Foner has published several books on the Reconstruction period, starting with Reconstruction: America's Unfinished Revolution - 1863-1877 in 1988. His online courses on "The Civil War and Reconstruction", published in 2014, are available from Columbia University on ColumbiaX.

In 2011, Foner's The Fiery Trial: Abraham Lincoln and American Slavery (2010) won the Pulitzer Prize for History, the Lincoln Prize, and the Bancroft Prize. Foner previously won the Bancroft Prize in 1989 for his book Reconstruction: America's Unfinished Revolution - 1863-1877. In 2000, he was elected president of the American Historical Association. He was elected to the American Philosophical Society in 2018.

Early life and education
Foner was born in New York City, New York, the son of Jewish parents, Liza (née Kraitz), a high school art teacher, and historian Jack D. Foner, who was active in the trade union movement and the campaign for civil rights for African Americans. Eric Foner describes his father as his "first great teacher," and recalls how,

deprived of his livelihood while I was growing up, he supported our family as a freelance lecturer. ... Listening to his lectures, I came to appreciate how present concerns can be illuminated by the study of the past—how the repression of the McCarthy era recalled the days of the Alien and Sedition Acts, the civil rights movement needed to be viewed in light of the great struggles of Black and White abolitionists, and in the brutal suppression of the Philippine insurrection at the turn of the century could be found the antecedents of American intervention in Vietnam. I also imbibed a way of thinking about the past in which visionaries and underdogs—Tom Paine, Wendell Phillips, Eugene V. Debs, and W. E. B. Du Bois—were as central to the historical drama as presidents and captains of industry, and how a commitment to social justice could infuse one's attitudes towards the past.

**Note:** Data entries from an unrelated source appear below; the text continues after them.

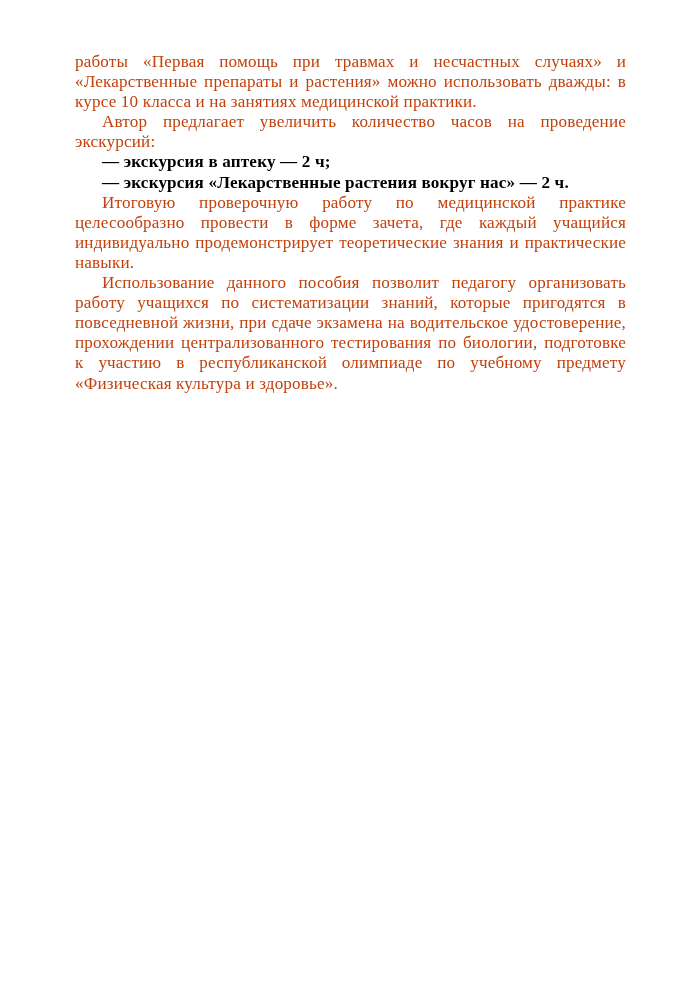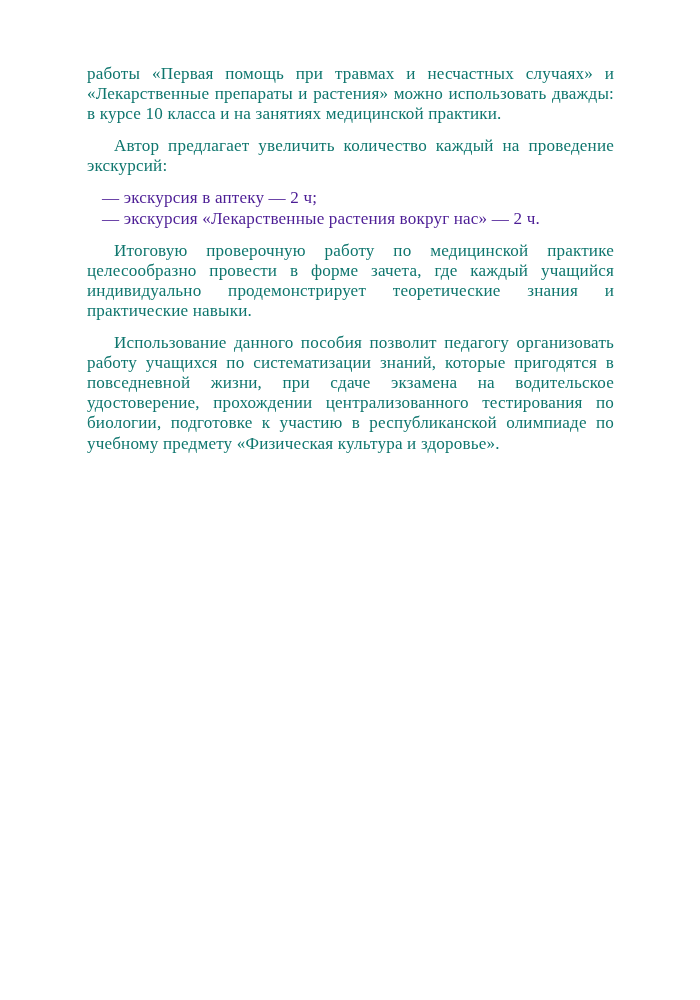--- a/index.html
+++ b/index.html
@@ -24,27 +24,27 @@
   }
 
   .text-column {
     position: absolute;
     left: 75px;
     top: 52px;
     width: 551px;
   }
 
   p.para {
-    margin: 12px;
+    margin: 0;
     font-size: 17.1px;
     line-height: 20.1px;
     text-align: justify;
     text-justify: inter-word;
     hyphens: manual;
-    color: #0f766e;
+    color: #c2410c;
     letter-spacing: 0.01em;
   }
 
   p.para.indent {
     text-indent: 27px;
   }
 
   p.para.noindent {
     text-indent: 0;
   }
@@ -54,38 +54,39 @@
     padding: 0;
     list-style: none;
   }
 
   ul.dash-list li {
     margin: 0;
     padding: 0;
     font-size: 17.1px;
     line-height: 20.1px;
     text-align: left;
-    color: #4c1d95;
+    color: #000000;
     padding-left: 27px;
     letter-spacing: 0.01em;
+    font-weight: bold;
   }
 
   .dash {
     display: inline;
   }
 </style>
 </head>
 <body>
 
 <div class="page">
   <div class="text-column">
 
     <p class="para noindent">работы «Первая помощь при травмах и несчастных случаях» и «Лекарственные препараты и растения» можно использовать дважды: в курсе 10 класса и на занятиях медицинской практики.</p>
 
-    <p class="para indent">Автор предлагает увеличить количество каждый на проведение экскурсий:</p>
+    <p class="para indent">Автор предлагает увеличить количество часов на проведение экскурсий:</p>
 
     <ul class="dash-list">
       <li><span class="dash">—</span>&nbsp;<span>экскурсия в аптеку — 2 ч;</span></li>
       <li><span class="dash">—</span>&nbsp;<span>экскурсия «Лекарственные растения вокруг нас» — 2 ч.</span></li>
     </ul>
 
     <p class="para indent">Итоговую проверочную работу по медицинской практике целесообразно провести в форме зачета, где каждый учащийся индивидуально продемонстрирует теоретические знания и практические навыки.</p>
 
     <p class="para indent">Использование данного пособия позволит педагогу организовать работу учащихся по систематизации знаний, которые пригодятся в повседневной жизни, при сдаче экзамена на водительское удостоверение, прохождении централизованного тестирования по биологии, подготовке к участию в республиканской олимпиаде по учебному предмету «Физическая культура и здоровье».</p>
 

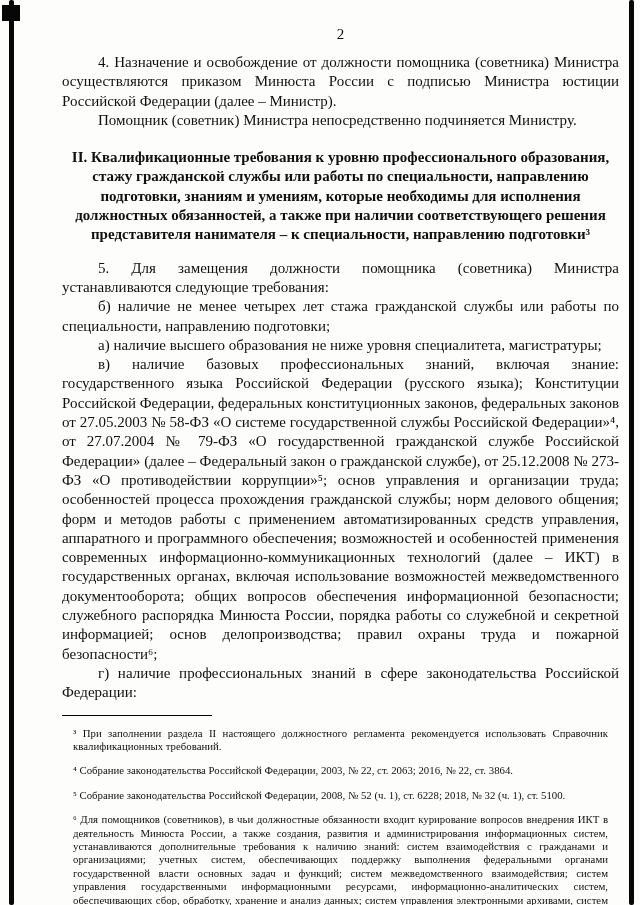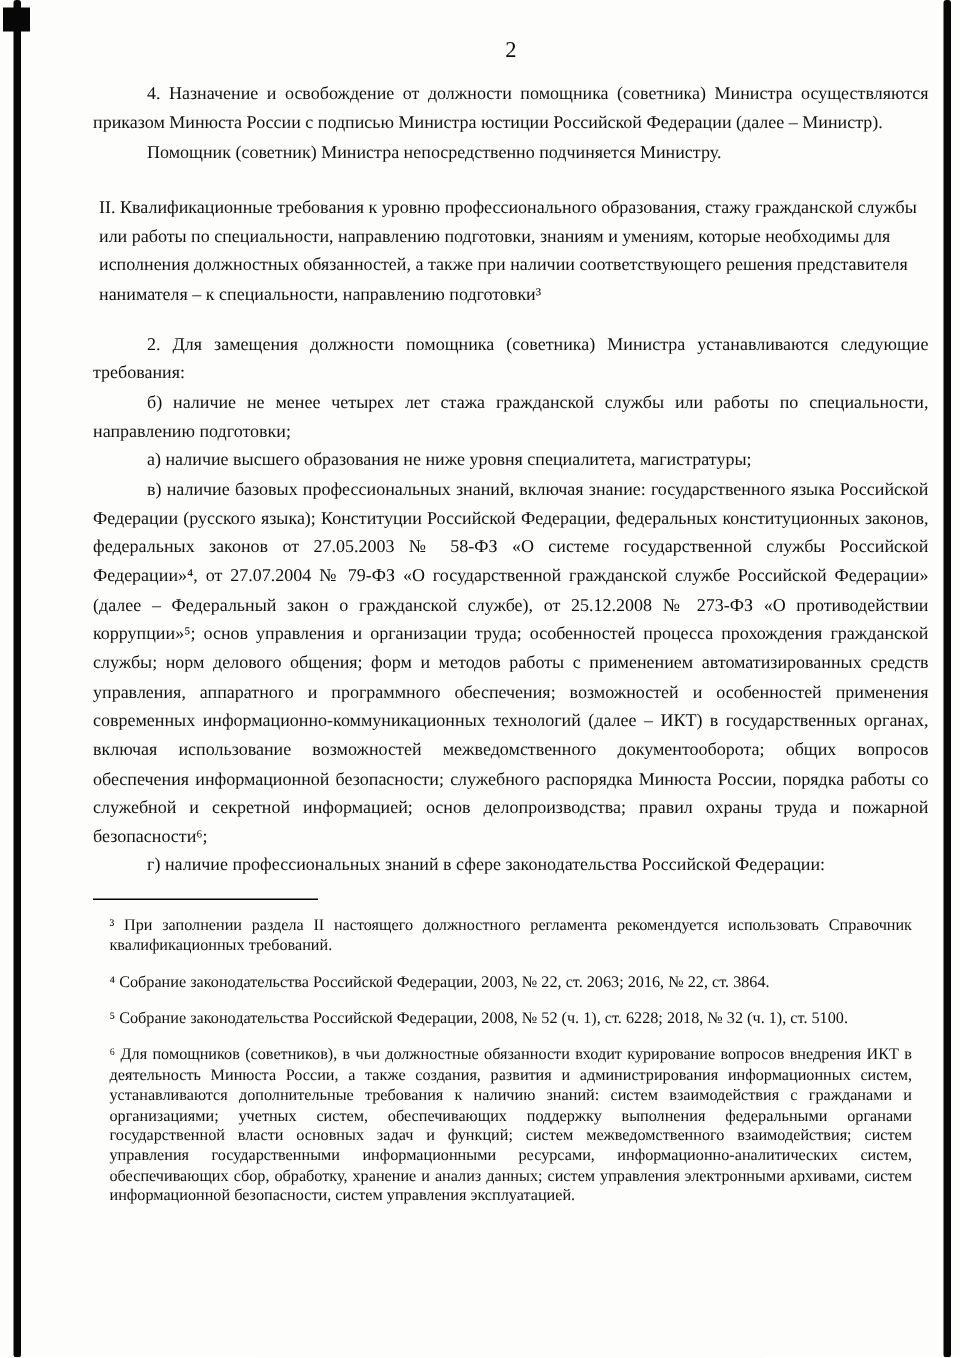--- a/index.html
+++ b/index.html
@@ -22,28 +22,28 @@
     position:absolute;left:2px;top:5px;width:18px;height:16px;background:#070707;
   }
   .content{
     position:absolute;left:62px;top:26px;width:557px;
   }
   .page-number{
     text-align:center;font-size:15px;margin:0 0 10px;
   }
   .para{
     margin:0;
-    font-size:12px;
+    font-size:15px;
     line-height:19.3px;
     text-align:justify;
     text-indent:36px;
   }
   .para.heading{
-    font-weight:normal;
-    text-align:left;
+    font-weight:bold;
+    text-align:center;
     text-indent:0;
     margin:18px 4px 14px;
   }
   .footnote-sep{
     width:150px;border:none;border-top:1.4px solid #000;margin:12px 0 5px;
   }
   .fn{
     margin:11px;
     font-size:10.8px;
     line-height:13.4px;
@@ -64,21 +64,21 @@
     <div class="page-number">2</div>
 
     <div class="paragraphs">
 
         <p class="para body">4. Назначение и освобождение от должности помощника (советника) Министра осуществляются приказом Минюста России с подписью Министра юстиции Российской Федерации (далее – Министр).</p>
 
         <p class="para body">Помощник (советник) Министра непосредственно подчиняется Министру.</p>
 
         <p class="para heading">II. Квалификационные требования к уровню профессионального образования, стажу гражданской службы или работы по специальности, направлению подготовки, знаниям и умениям, которые необходимы для исполнения должностных обязанностей, а также при наличии соответствующего решения представителя нанимателя – к специальности, направлению подготовки³</p>
 
-        <p class="para body">2. Для замещения должности помощника (советника) Министра устанавливаются следующие требования:</p>
+        <p class="para body">5. Для замещения должности помощника (советника) Министра устанавливаются следующие требования:</p>
 
         <p class="para body">б) наличие не менее четырех лет стажа гражданской службы или работы по специальности, направлению подготовки;</p>
 
         <p class="para body">а) наличие высшего образования не ниже уровня специалитета, магистратуры;</p>
 
         <p class="para body">в) наличие базовых профессиональных знаний, включая знание: государственного языка Российской Федерации (русского языка); Конституции Российской Федерации, федеральных конституционных законов, федеральных законов от 27.05.2003 № 58-ФЗ «О системе государственной службы Российской Федерации»⁴, от 27.07.2004 № 79-ФЗ «О государственной гражданской службе Российской Федерации» (далее – Федеральный закон о гражданской службе), от 25.12.2008 № 273-ФЗ «О противодействии коррупции»⁵; основ управления и организации труда; особенностей процесса прохождения гражданской службы; норм делового общения; форм и методов работы с применением автоматизированных средств управления, аппаратного и программного обеспечения; возможностей и особенностей применения современных информационно-коммуникационных технологий (далее – ИКТ) в государственных органах, включая использование возможностей межведомственного документооборота; общих вопросов обеспечения информационной безопасности; служебного распорядка Минюста России, порядка работы со служебной и секретной информацией; основ делопроизводства; правил охраны труда и пожарной безопасности⁶;</p>
 
         <p class="para body">г) наличие профессиональных знаний в сфере законодательства Российской Федерации:</p>
       </div>
 

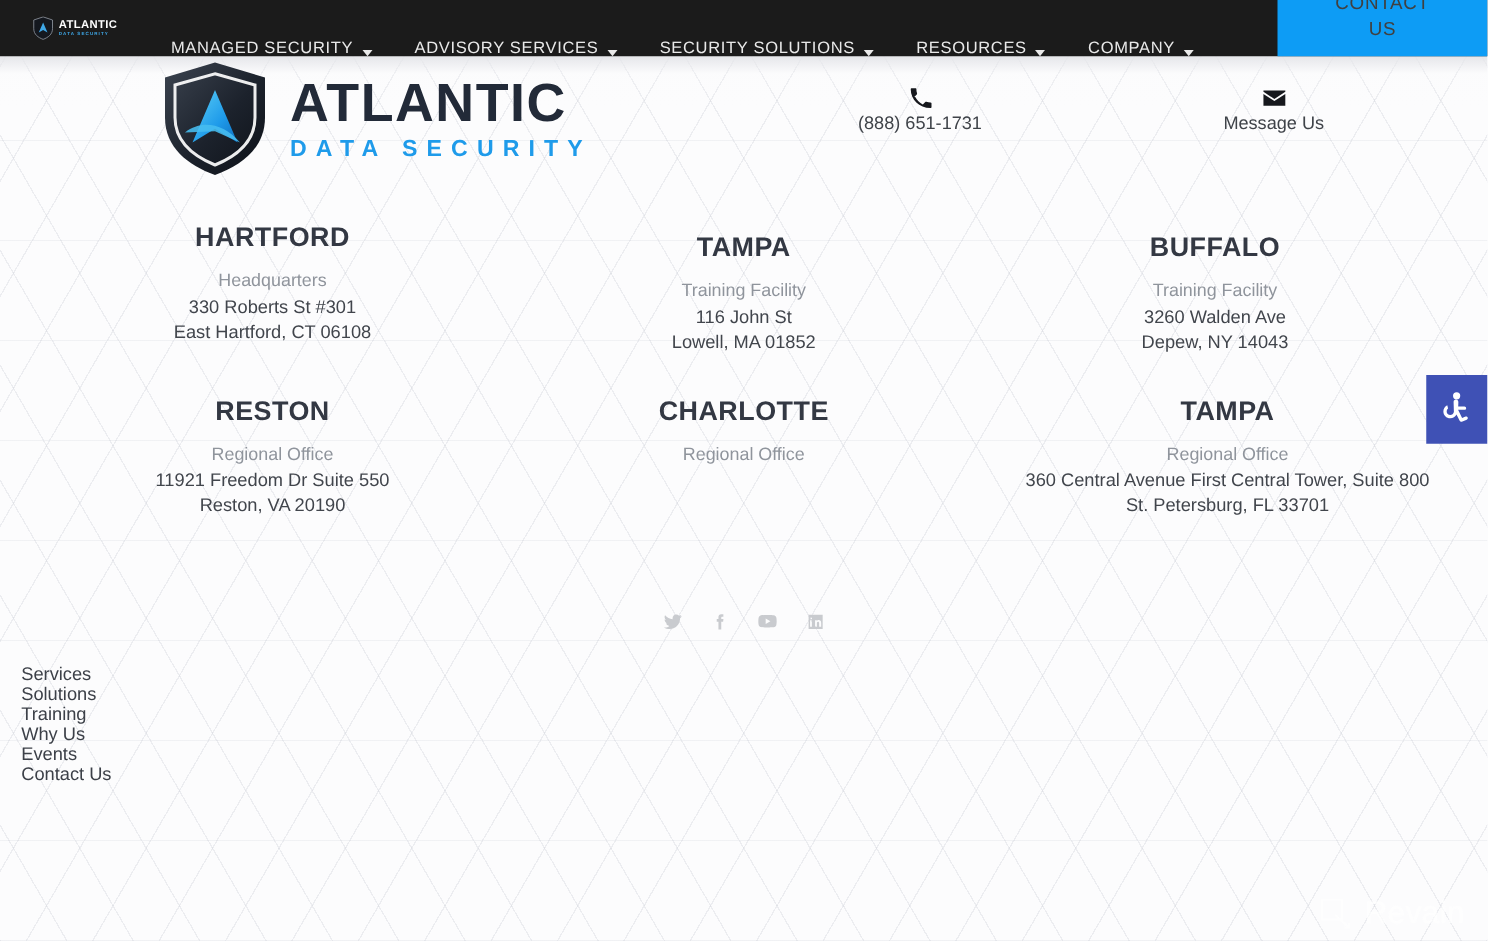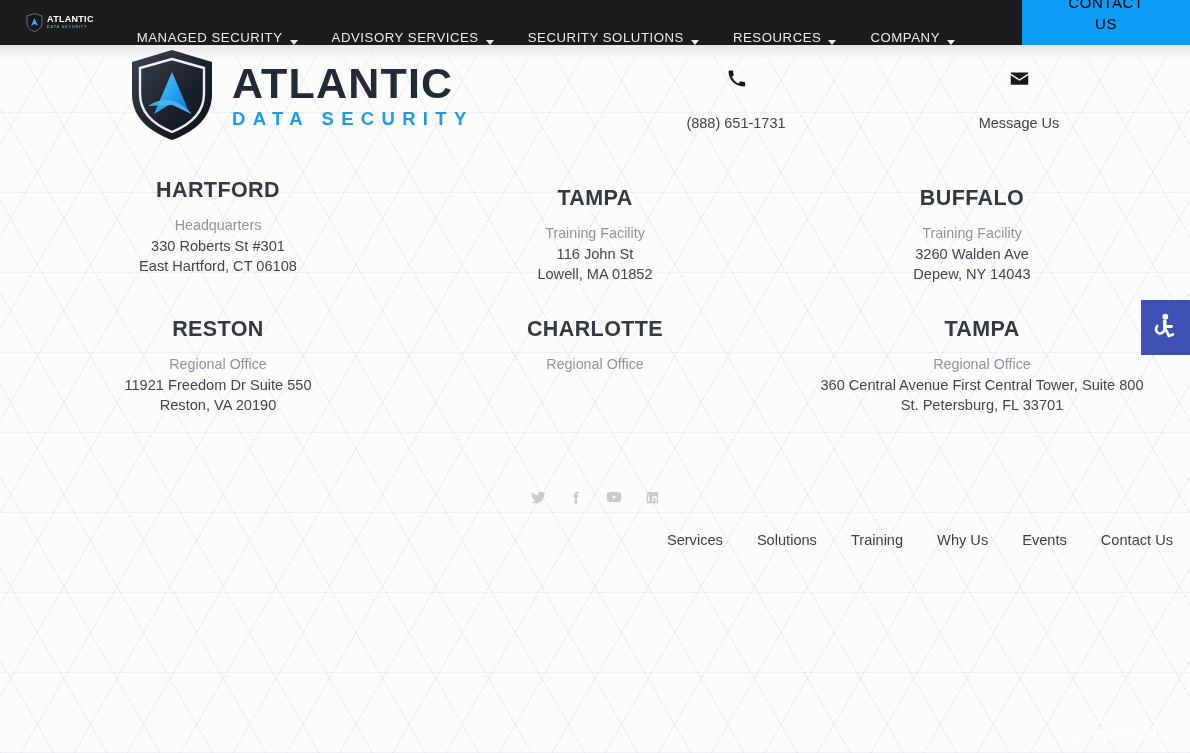--- a/index.html
+++ b/index.html
@@ -98,21 +98,21 @@
     border-top: 5px solid #e9e9e9;
     display: inline-block;
   }
 
   #contact-us-btn {
     position: absolute;
     right: 0; top: 0;
     width: 168px;
     height: 45px;
     background: #0d9cf5;
-    color: #000000;
+    color: #404040;
     font-size: 15px;
     letter-spacing: .6px;
     font-weight: 400;
     text-align: center;
     line-height: 21px;
     padding-top: 0px;
     cursor: pointer;
     display: flex;
     flex-direction: column;
     align-items: center;
@@ -170,21 +170,21 @@
   #contact-phone { left: 636px; width: 200px; }
   #contact-email { left: 919px; width: 200px; }
   .contact-block .ic {
     height: 26px;
     display: flex;
     align-items: center;
     justify-content: center;
     color: #16181d;
   }
   .contact-block .lbl {
-    margin-top: 24px;
+    margin-top: 0;
     font-size: 14.5px;
     color: #3f4349;
   }
 
   
   .office {
     position: absolute;
     text-align: center;
     width: 360px;
   }
@@ -231,22 +231,23 @@
     color: #c9cbcf;
     cursor: pointer;
   }
 
   
   #footer-links {
     position: absolute;
     top: 487px; left: 0;
     width: 1190px;
     display: flex;
-    justify-content: flex-end;
+    justify-content: flex-start;
     gap: 0px;
+    flex-direction: column;
   }
   #footer-links a {
     font-size: 14.6px;
     color: #3c4048;
     text-decoration: none;
     font-weight: 400;
     padding: 0 17px;
     cursor: pointer;
     white-space: nowrap;
   }

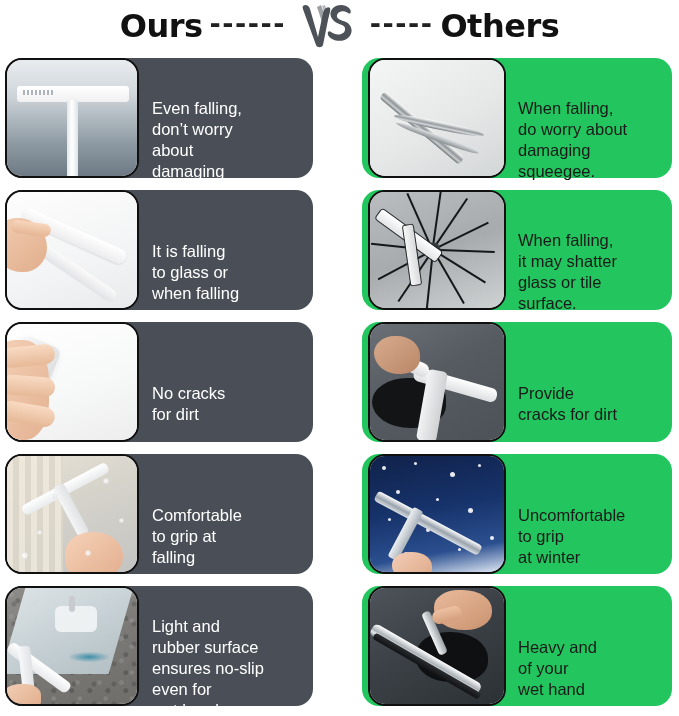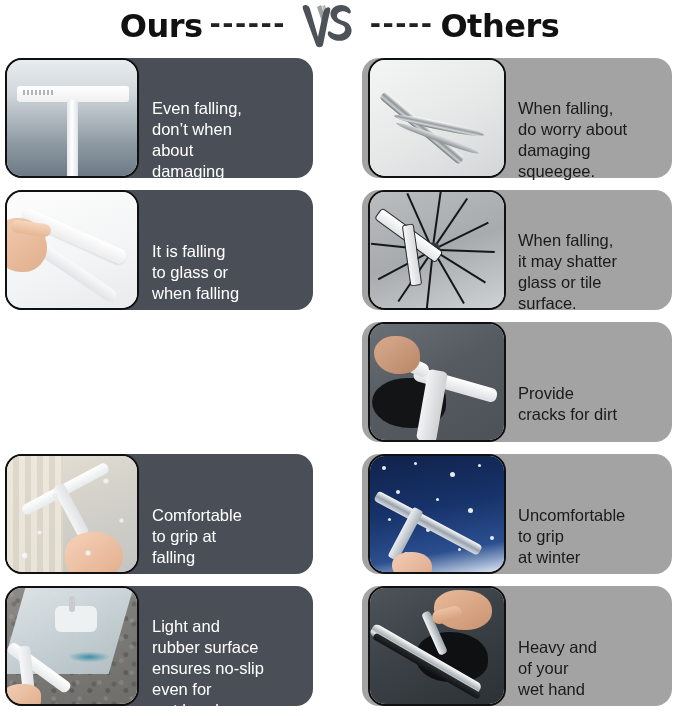--- a/index.html
+++ b/index.html
@@ -83,21 +83,21 @@
     box-sizing: border-box;
   }
   .card.ours {
     left: 5px;
     width: 308px;
     background: #4a4f57;
   }
   .card.others {
     left: 362px;
     width: 310px;
-    background: #a3a3a3;
+    background: #22c55e;
   }
 
   .thumb {
     position: relative;
     width: 134px;
     height: 120px;
     flex: 0 0 134px;
     border-radius: 17px;
     border: 2px solid #101010;
     box-sizing: border-box;
@@ -412,21 +412,21 @@
       <div class="card ours">
         <div class="thumb">
           <div class="scene sc-r1o">
             <div class="bar"></div>
               <div class="lbl"></div>
               <div class="stem"></div>
           </div>
         </div>
         <div class="card-text">
           <div class="line">Even falling,</div>
-          <div class="line">don’t when</div>
+          <div class="line">don’t worry</div>
           <div class="line">about</div>
           <div class="line">damaging</div>
         </div>
       </div>
       <div class="card others">
         <div class="thumb">
           <div class="scene sc-r1x">
             <div class="m1"></div>
               <div class="m2"></div>
               <div class="m3"></div>
@@ -480,20 +480,35 @@
         <div class="card-text">
           <div class="line">When falling,</div>
           <div class="line">it may shatter</div>
           <div class="line">glass or tile</div>
           <div class="line">surface.</div>
         </div>
       </div>
     </div>
 
     <div class="row">
+      <div class="card ours">
+        <div class="thumb">
+          <div class="scene sc-r3o">
+            <div class="handle"></div>
+            <div class="palm"></div>
+            <div class="f1"></div>
+              <div class="f2"></div>
+              <div class="f3"></div>
+          </div>
+        </div>
+        <div class="card-text">
+          <div class="line">No cracks</div>
+          <div class="line">for dirt</div>
+        </div>
+      </div>
       <div class="card others">
         <div class="thumb">
           <div class="scene sc-r3x">
             <div class="blob"></div>
             <div class="arm1"></div>
               <div class="arm2"></div>
             <div class="grip"></div>
               <div class="hand2"></div>
           </div>
         </div>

After graduating from Long Beach High School in 1959, Foner enrolled at Columbia University, where he was originally a physics major, before switching to history after taking a year-long seminar with James P. Shenton on the Civil War and Reconstruction during his junior year. "It probably determined that most of my career has been focused on that period," he recalled years later. A year later, in 1963, Foner graduated summa cum laude with a Bachelor of Arts in history. He studied at the University of Oxford as a Kellett Fellow; he received a BA from Oriel College in 1965, where he was a member of the college's 1966 University Challenge winning team, though he did not appear in the final, having already returned to the US. After graduating from Oxford, Foner returned to Columbia where he earned his doctoral degree in 1969 under the supervision of Richard Hofstadter. His doctoral thesis, published in 1970 as Free Soil, Free Labor, Free Men: The Ideology of the Republican Party Before the Civil War, explored the deeply rooted ideals and interests that drove the northern majority to oppose slavery and ultimately wage war against Southern secession.

Career

Writing on the Reconstruction Era
Foner is a leading authority on the Reconstruction Era.  In a seminal essay in American Heritage in October 1982, later reprinted in Reviews in American History, Foner wrote,

In the past twenty years, no period of American history has been the subject of a more thoroughgoing reevaluation than Reconstruction—the violent, dramatic, and still controversial era following the Civil War.  Race relations, politics, social life, and economic change during Reconstruction have all been reinterpreted in the light of changed attitudes toward the place of blacks within American society.  If historians have not yet forged a fully satisfying portrait of Reconstruction as a whole, the traditional interpretation that dominated historical writing for much of this century has irrevocably been laid to rest. 

"Foner has established himself as the leading authority on the Reconstruction period," wrote historian Michael Perman in reviewing Reconstruction.  "This book is not simply a distillation of the secondary literature; it is a masterly account – broad in scope as well as rich in detail and insight. "This is history written on a grand scale, a masterful treatment of one of the most complex periods of American history," David Herbert Donald wrote in The New Republic. C. Vann Woodward, in The New York Review of Books, wrote, "Eric Foner has put together this terrible story with greater cogency and power, I believe, than has been brought to the subject heretofore."

In a 2009 essay, Foner pondered whether Reconstruction might have turned out differently.

"It is wrong to think that, during the Civil War, President Lincoln embraced a single 'plan' of Reconstruction," he wrote. "Lincoln had always been willing to work closely with all factions of his party, including the Radicals on numerous occasions. I think it is quite plausible to imagine Lincoln and Congress agreeing to a Reconstruction policy encompassing basic civil rights for blacks (as was enacted in 1866) plus limited black suffrage, along the lines he proposed just before his death."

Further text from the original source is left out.